This Farmer Found a Brilliant and Legal Way to Evict a Horde of Squatters
When a few trespassers drift onto private land, it’s a nuisance. When hundreds of caravans roll in and stay put, it’s something closer to a takeover. That’s what farmers in eastern France faced this summer as fields reserved for crops and livestock were swallowed by a sprawling encampment.
Court orders weren’t arriving quickly, and police offered little help. Each day that passed meant lost work and mounting frustration, yet the farmers knew pushing back could cross legal lines. The question hanging over them was simple: how do you reclaim your ground without breaking the law yourself?
Police Absent, Farmers Take Over
Nearly 400 caravans rolled into Hautes-Vosges and set up camp on farmland usually used for grazing. Local officials said the group was connected to a recurring evangelical gathering. Mayor Pascal Claude admitted the town had little power to remove them, noting the same community returned each year despite repeated requests to leave. One farmer said he was even threatened after asking the group to move on.

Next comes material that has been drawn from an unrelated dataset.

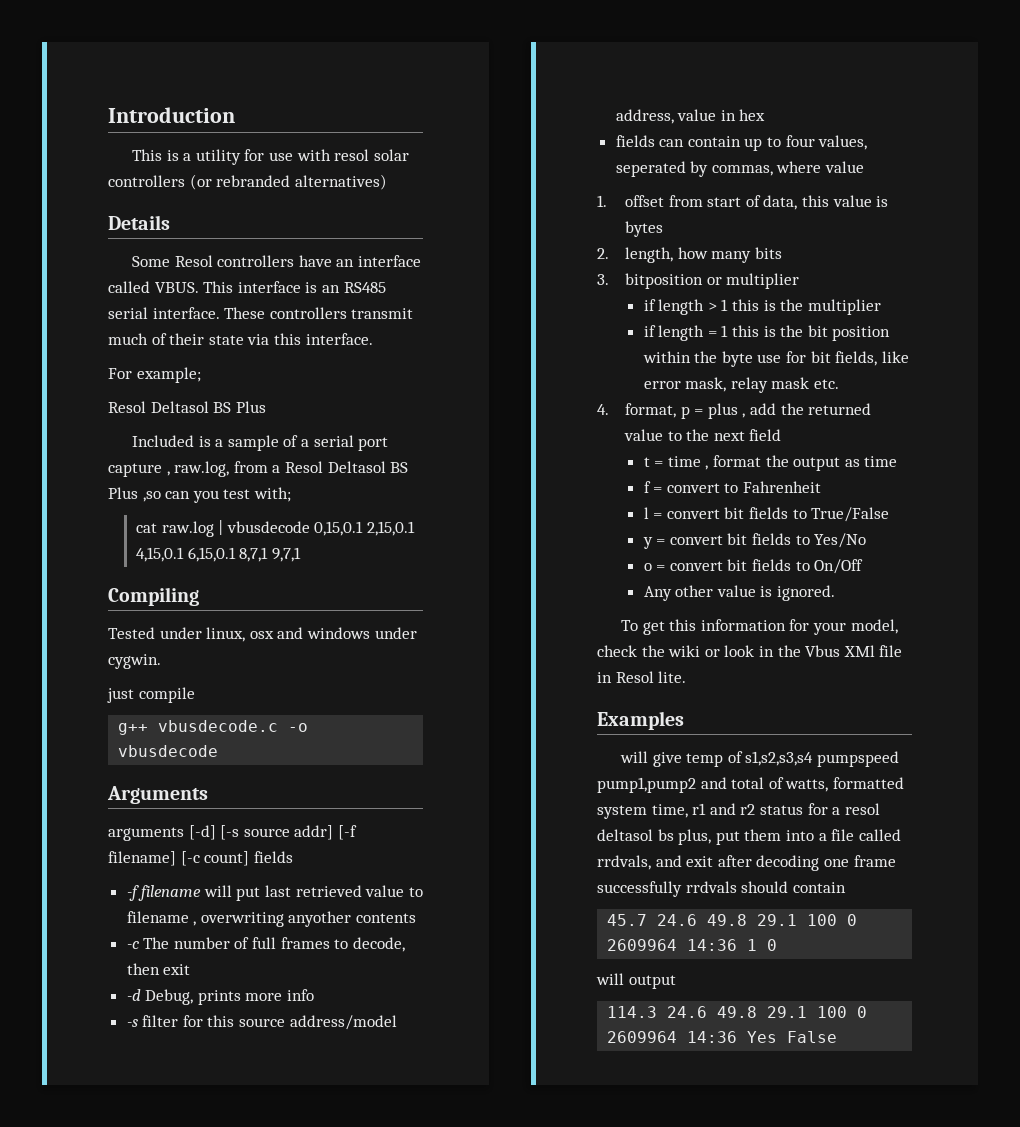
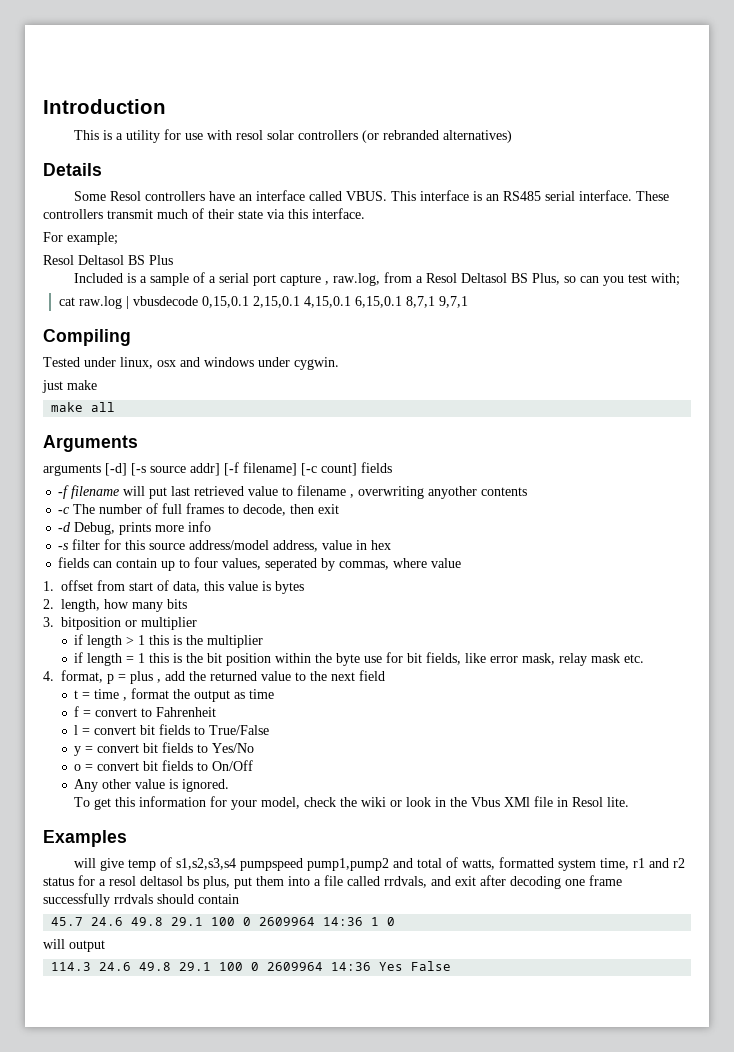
[108,487,161,502] Plus ,so -> [532,273,577,285] Plus, so
[138,687,195,703] [118,720,309,735] [118,745,219,757] compile // g++ vbusdecode.c -o vbusdecode -> [67,380,97,390] [51,402,116,412] make // make all

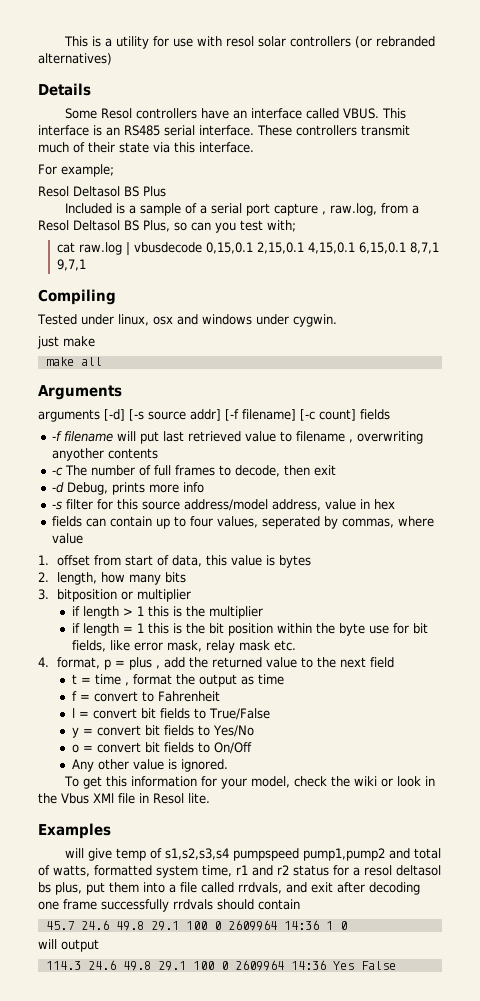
[43,99,166,114] Introduction // -> (64, 41) none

With harvest approaching, patience ran out. Farmers brought in six tractors fitted with slurry tanks and sprayed manure across the occupied fields. The thick wall of waste served as both a barrier and a message: if official channels couldn’t protect their land, they would.
The Standoff Goes Viral
Clips of the standoff spread quickly online. Videos showed caravans surrounded by drifting clouds of slurry, with residents trying to block the tractors or banging on their cabs. The machines kept circling, and the spray kept coming.
Spreading manure on farmland is routine, which gave the act a technical cover of legality. This time, though, the timing was deliberate. Instead of fertilizing empty ground, the farmers laid waste around caravans that refused to leave.
Echoes of Other Slurry Showdowns
This was not the first time manure had been used as a weapon in land disputes. Just a year earlier, a British farmer named Jack Bellamy blasted slurry at a trespasser who had pitched a tent in his field in Tavistock, Devon. Bellamy coated the camper’s tent and bike in a spray of waste, remarking that there were legal campsites nearby, but the intruder simply “didn’t want to pay.”
Even celebrities have not been spared. In 2016, Emma Thompson staged a protest on farmland in Lancashire against fracking plans. The farmer, furious that his land was being occupied without consent, drove a muck spreader around the group and showered them with slurry mid–“bake off” stunt.
Protesters dodged the spray while the farmer carried on with his point. These cases underline a trend that when landowners feel ignored by authorities, they sometimes reach for manure as their first line of defense.